### Work item:
Print, in exact form, the lines below from the one containing "- Yicheng Xia" through the one containing "the images folder.", and omit all others.

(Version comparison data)
*** Begin section ***
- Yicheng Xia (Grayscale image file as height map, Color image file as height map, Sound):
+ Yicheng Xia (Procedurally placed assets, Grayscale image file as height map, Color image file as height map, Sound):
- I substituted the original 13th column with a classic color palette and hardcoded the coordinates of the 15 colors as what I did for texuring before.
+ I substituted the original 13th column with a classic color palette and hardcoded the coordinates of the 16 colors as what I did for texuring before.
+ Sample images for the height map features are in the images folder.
*** End section ***
*** Begin section ***
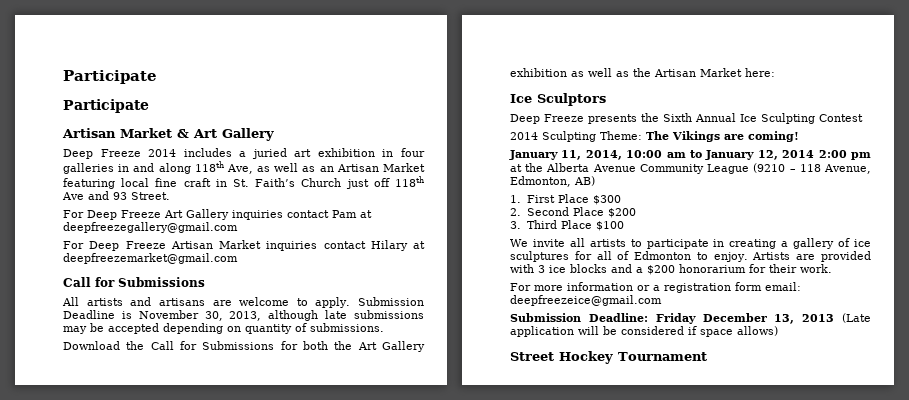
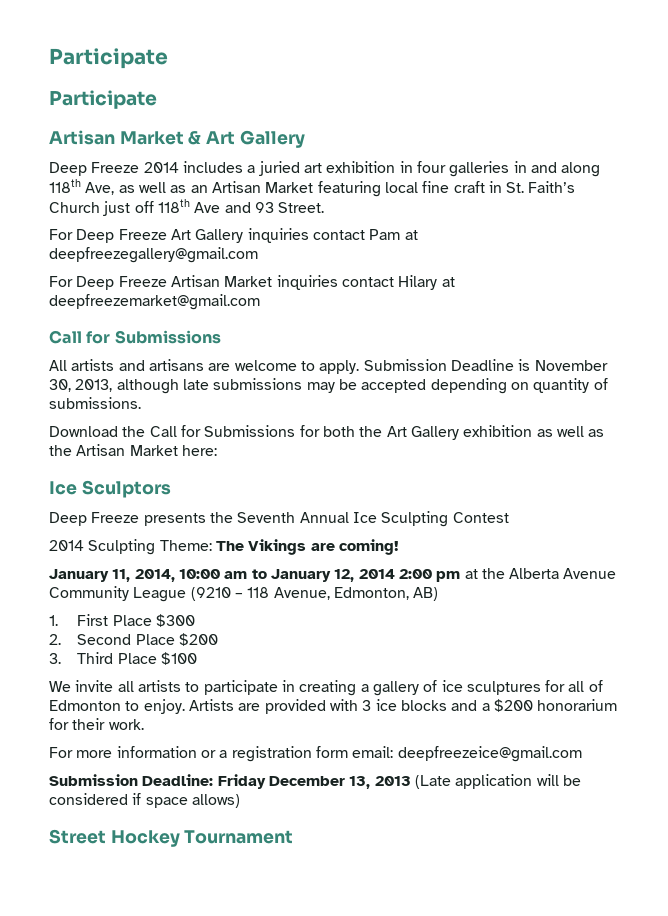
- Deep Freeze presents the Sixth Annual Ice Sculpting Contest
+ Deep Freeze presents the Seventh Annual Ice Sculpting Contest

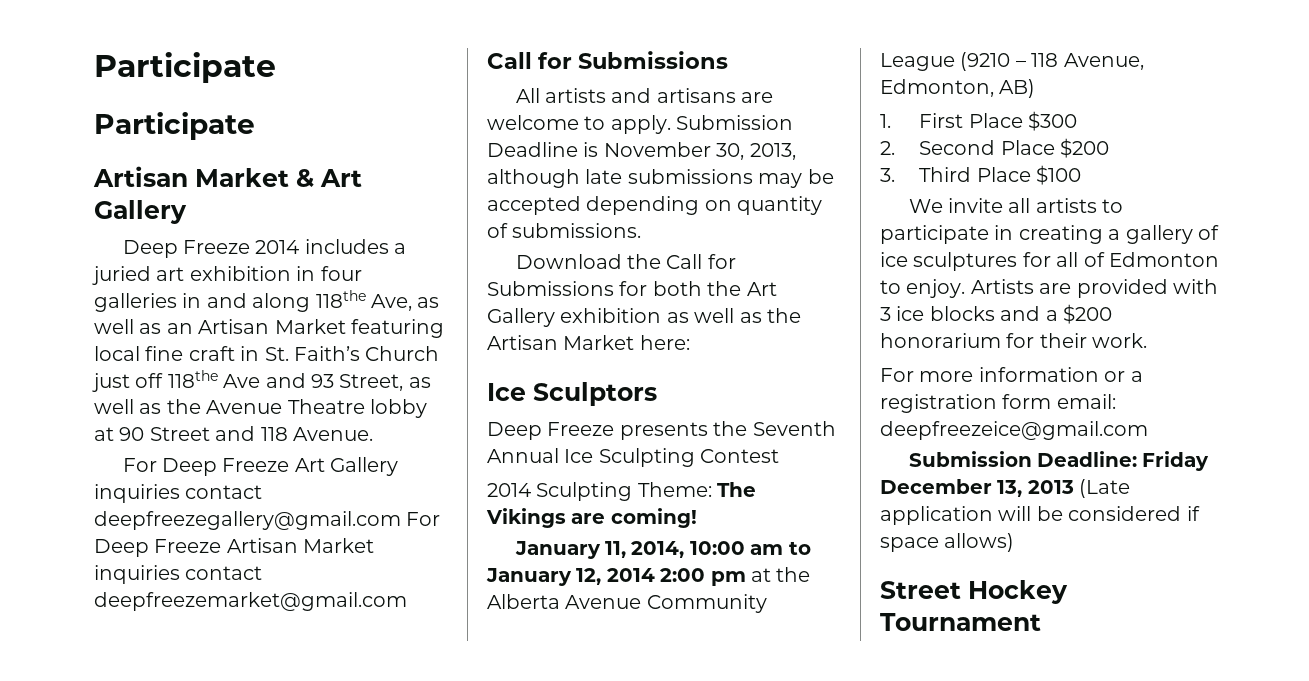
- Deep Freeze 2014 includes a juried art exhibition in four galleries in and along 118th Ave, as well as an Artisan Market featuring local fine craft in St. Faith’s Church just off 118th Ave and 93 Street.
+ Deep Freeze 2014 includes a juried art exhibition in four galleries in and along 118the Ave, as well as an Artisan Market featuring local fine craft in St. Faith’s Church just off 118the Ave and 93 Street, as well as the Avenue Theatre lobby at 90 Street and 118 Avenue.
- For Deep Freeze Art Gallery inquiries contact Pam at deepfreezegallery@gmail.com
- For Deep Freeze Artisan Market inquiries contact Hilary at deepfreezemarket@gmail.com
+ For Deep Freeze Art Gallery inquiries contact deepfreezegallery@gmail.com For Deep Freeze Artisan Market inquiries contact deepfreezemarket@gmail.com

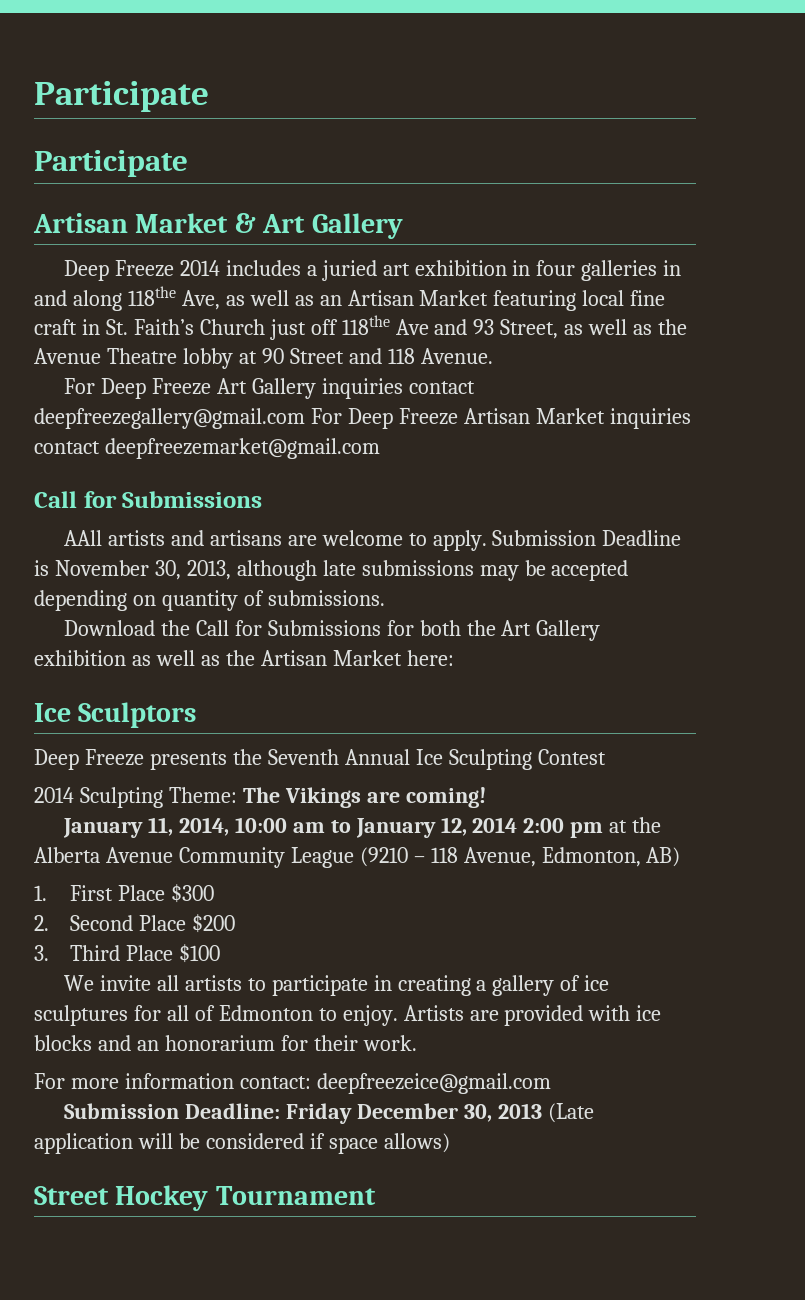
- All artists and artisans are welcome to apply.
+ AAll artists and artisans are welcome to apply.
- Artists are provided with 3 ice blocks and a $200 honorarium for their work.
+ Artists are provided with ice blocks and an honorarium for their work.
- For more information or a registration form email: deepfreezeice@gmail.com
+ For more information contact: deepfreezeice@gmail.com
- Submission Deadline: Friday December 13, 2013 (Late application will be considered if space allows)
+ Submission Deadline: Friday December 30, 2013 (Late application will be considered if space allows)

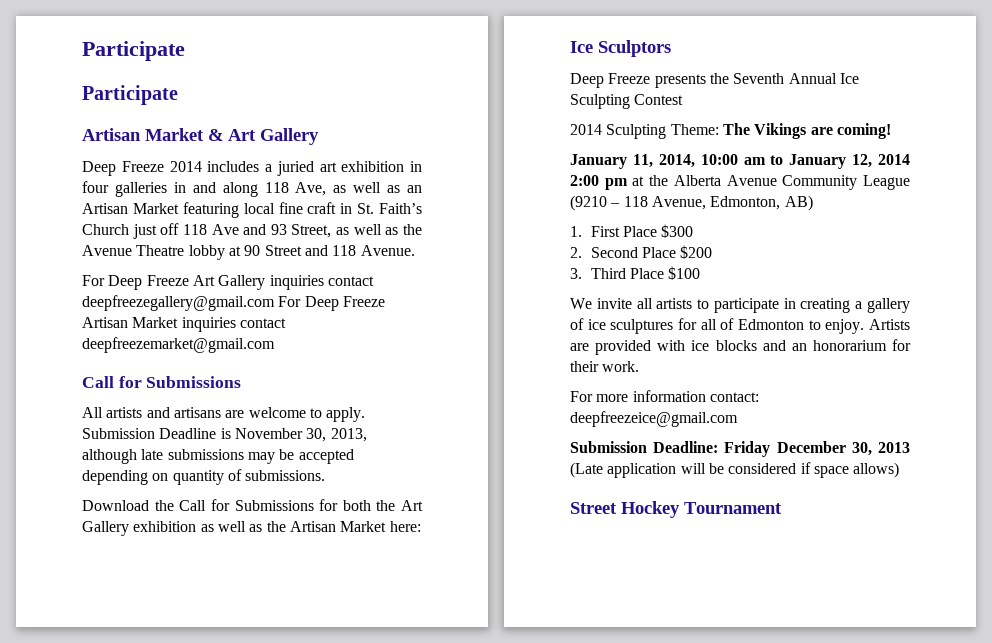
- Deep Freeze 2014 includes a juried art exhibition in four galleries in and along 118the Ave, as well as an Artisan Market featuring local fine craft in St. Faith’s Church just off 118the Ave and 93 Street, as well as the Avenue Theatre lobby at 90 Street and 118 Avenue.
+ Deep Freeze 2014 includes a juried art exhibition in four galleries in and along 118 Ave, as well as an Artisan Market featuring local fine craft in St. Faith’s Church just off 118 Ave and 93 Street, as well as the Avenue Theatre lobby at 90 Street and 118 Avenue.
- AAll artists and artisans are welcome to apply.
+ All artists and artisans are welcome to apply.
*** End section ***
### Exercise result:
- Yicheng Xia (Grayscale image file as height map, Color image file as height map, Sound):
+ Yicheng Xia (Procedurally placed assets, Grayscale image file as height map, Color image file as height map, Sound):
- I substituted the original 13th column with a classic color palette and hardcoded the coordinates of the 15 colors as what I did for texuring before.
+ I substituted the original 13th column with a classic color palette and hardcoded the coordinates of the 16 colors as what I did for texuring before.
+ Sample images for the height map features are in the images folder.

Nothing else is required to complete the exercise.